United States District Court, Third Circuit

September 3, 2013

DAMON JONES, Plaintiff,
v.
JOHN E. WETZEL, et al., Defendants.

OPINION

JOEL H. SLOMSKY, J.

I. INTRODUCTION

In May 1983, a jury convicted Plaintiff Damon Jones of first-degree murder in the Court of Common Pleas of Philadelphia County. It imposed a sentence of death. On or about April 27, 2007, pursuant to the Pennsylvania Post Conviction Relief Act ("PCRA"), Jones filed a collateral attack on his death sentence. On August 3, 2009, the PCRA Court granted him a resentencing hearing. While awaiting resentencing, he remained in the Capital Case Unit ("CCU"), or what is commonly referred to as "death row."

On June 17, 2012, Plaintiff filed the instant action, requesting injunctive relief that he be removed from death row, and compensatory relief under 42 U.S.C. §§ 1983 and 1985 for alleged violations of his civil rights.[1] (Doc. No. 3.) The Complaint names as Defendants R. Seth Williams, Philadelphia District Attorney (the "District Attorney"), and John and Jane Doe, who are alleged to be affiliated with the District Attorney's office. The Complaint also names as Defendants John Wetzel, the Pennsylvania Secretary of the Department of Corrections, Michael Wenerowicz, Superintendent of the State Correctional Institution at Graterford ("SCIG"), Jay Lane, SCIG Deputy Superintendent, Thomas Bolton, Unit Manager, Gerald Kelly, Unit Counselor, Francis Feild, a Major at SCIG, and Robin Lewis, Department of Corrections Chief Hearing Examiner (collectively "Commonwealth Defendants").[2]

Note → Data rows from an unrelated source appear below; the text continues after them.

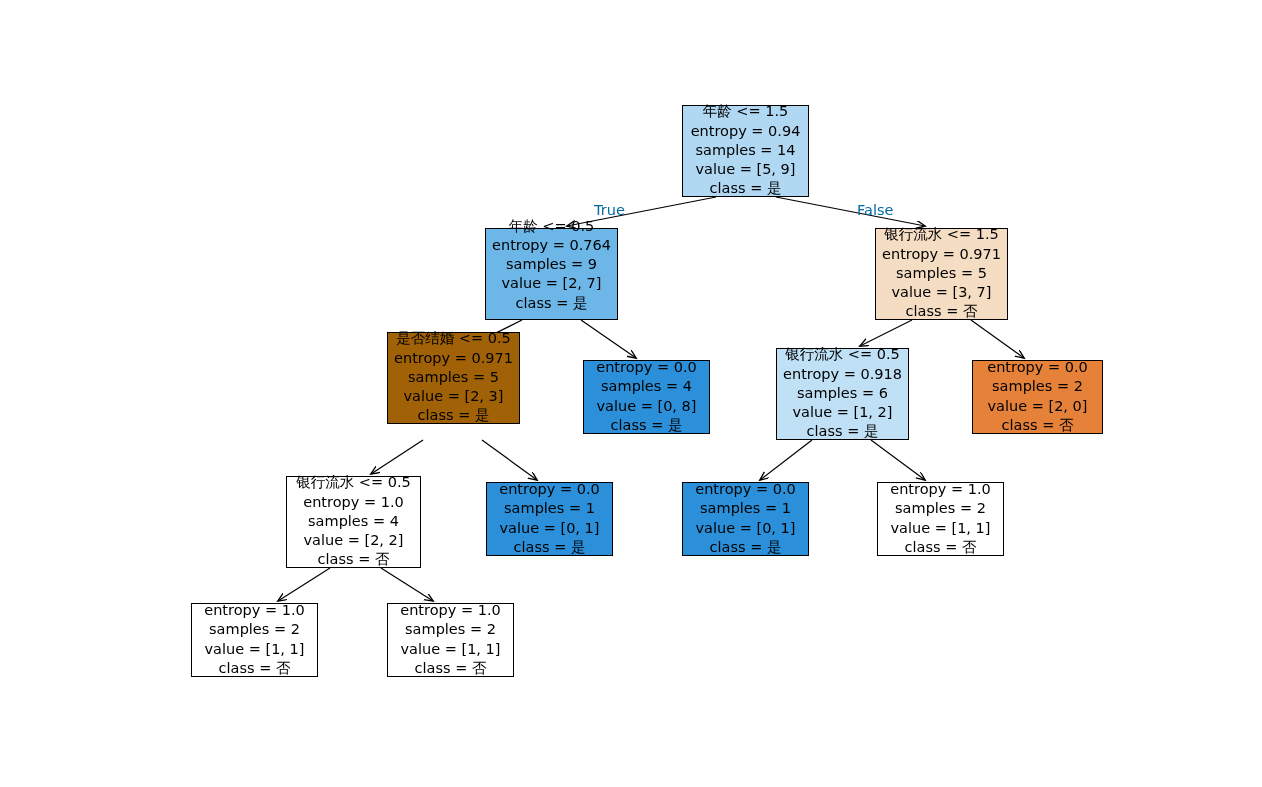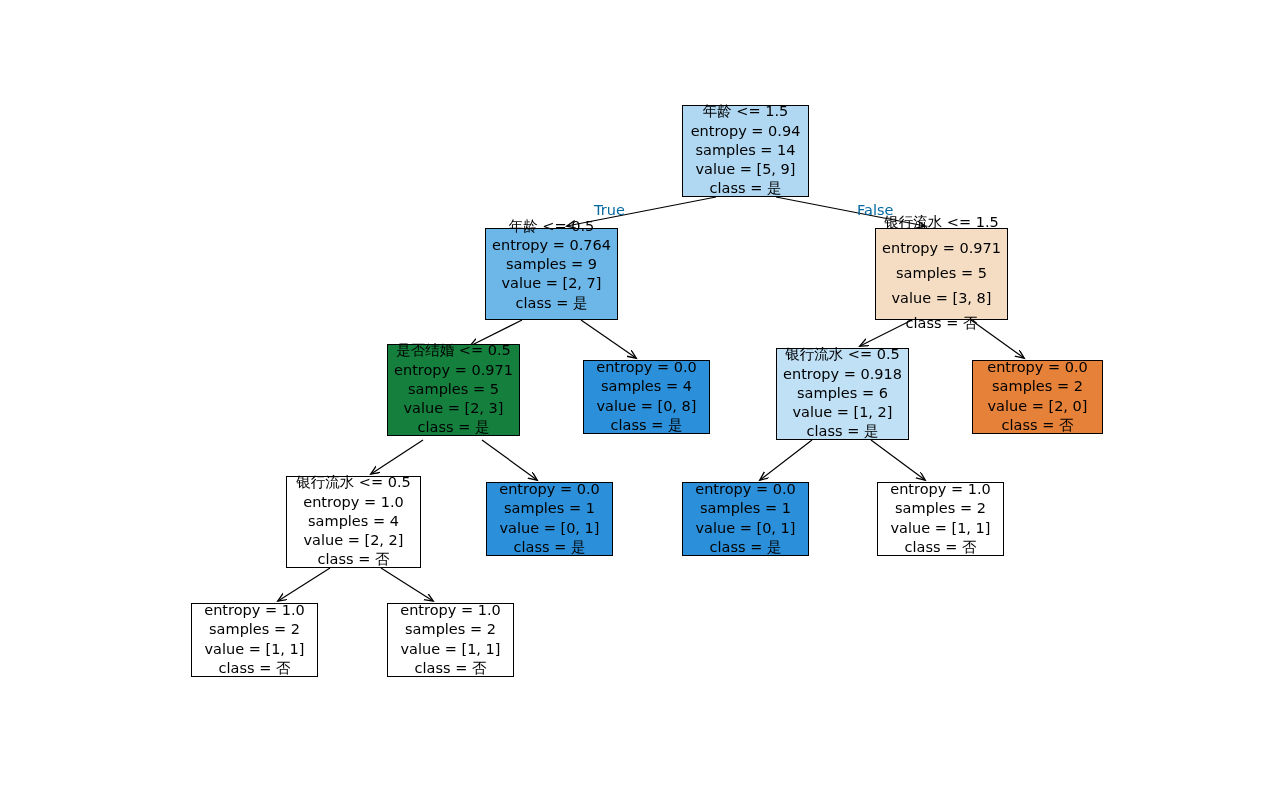--- a/index.html
+++ b/index.html
@@ -82,28 +82,28 @@
         <span class="ln">value = [5, 9]</span>
         <span class="ln">class = 是</span>
       </div>
       <div class="node" style="left: 485px; top: 228px; width: 133px; height: 92px; background: rgb(108, 182, 232); justify-content: flex-end;">
         <span class="ln">年龄 &lt;= 0.5</span>
         <span class="ln">entropy = 0.764</span>
         <span class="ln">samples = 9</span>
         <span class="ln">value = [2, 7]</span>
         <span class="ln">class = 是</span>
       </div>
-      <div class="node" style="left: 875px; top: 228px; width: 133px; height: 92px; background: rgb(245, 221, 196); gap: 6px;">
+      <div class="node" style="left: 875px; top: 228px; width: 133px; height: 92px; background: rgb(245, 221, 196);">
         <span class="ln">银行流水 &lt;= 1.5</span>
         <span class="ln">entropy = 0.971</span>
         <span class="ln">samples = 5</span>
-        <span class="ln">value = [3, 8]</span>
+        <span class="ln">value = [3, 7]</span>
         <span class="ln">class = 否</span>
       </div>
-      <div class="node" style="left: 387px; top: 344px; width: 133px; height: 92px; background: #15803d;">
+      <div class="node" style="left: 387px; top: 332px; width: 133px; height: 92px; background: #a16207;">
         <span class="ln">是否结婚 &lt;= 0.5</span>
         <span class="ln">entropy = 0.971</span>
         <span class="ln">samples = 5</span>
         <span class="ln">value = [2, 3]</span>
         <span class="ln">class = 是</span>
       </div>
       <div class="node" style="left: 583px; top: 360px; width: 127px; height: 74px; background: rgb(43, 144, 217);">
         <span class="ln">entropy = 0.0</span>
         <span class="ln">samples = 4</span>
         <span class="ln">value = [0, 8]</span>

On February 6, 2013, the District Attorney and Commonwealth Defendants filed Motions to Dismiss. (Doc. Nos. 22, 25.) For reasons that follow, the Court will grant both Motions.

II. BACKGROUND

In May 1983, a jury convicted Plaintiff of two counts of first-degree murder. (Doc. No. 22 at 3.) In 1987, he was sentenced to death on the murder convictions. (Id at 4.) On May 21, 1992, the Pennsylvania Supreme Court affirmed his death sentence. (Id.) After exhausting his appellate remedies, Plaintiff filed a PCRA petition. (Doc. No. 25-1 at 3.) On August 3, 2009, the PCRA Court vacated Plaintiff's death sentence and granted him a resentencing hearing. (Doc. No. 3 at 17.)

After the PCRA Court granted Plaintiff a resentencing hearing, Plaintiff remained in CCU. (Doc. No. 3 at 17.) Plaintiff alleges that the Pennsylvania Department of Corrections ("DOC") characterizes a "capital case inmate" as follows:

A Capital Case inmate is defined as follows: Capital Case — And [sic] inmate (1) physically committed to the Department of Corrections under a sentence of Capital Punishment; (2) pending sentencing under a jury recommendation for Capital Punishment; or (3) whose sentence of Capital Punishment has been vacated, but is awaiting re-sentencing where a sentence of Capital Punishment may be re-imposed.

(Id at 9.)

Inmates held in CCU are placed in solitary confinement and allowed four personal visits per month. (Id at 11-13.) During a number of these visits, Plaintiff had the opportunity to meet with his attorney. (Id.) Due to the layout of the visiting rooms used to meet with defense counsel, Plaintiff contends that other visitors, prisoners, and guards could overhear his conversations with counsel. (Id.) Because of the lack of privacy, he was forced to cut short several sessions with his lawyer. (Doc. No. 33 at 52.)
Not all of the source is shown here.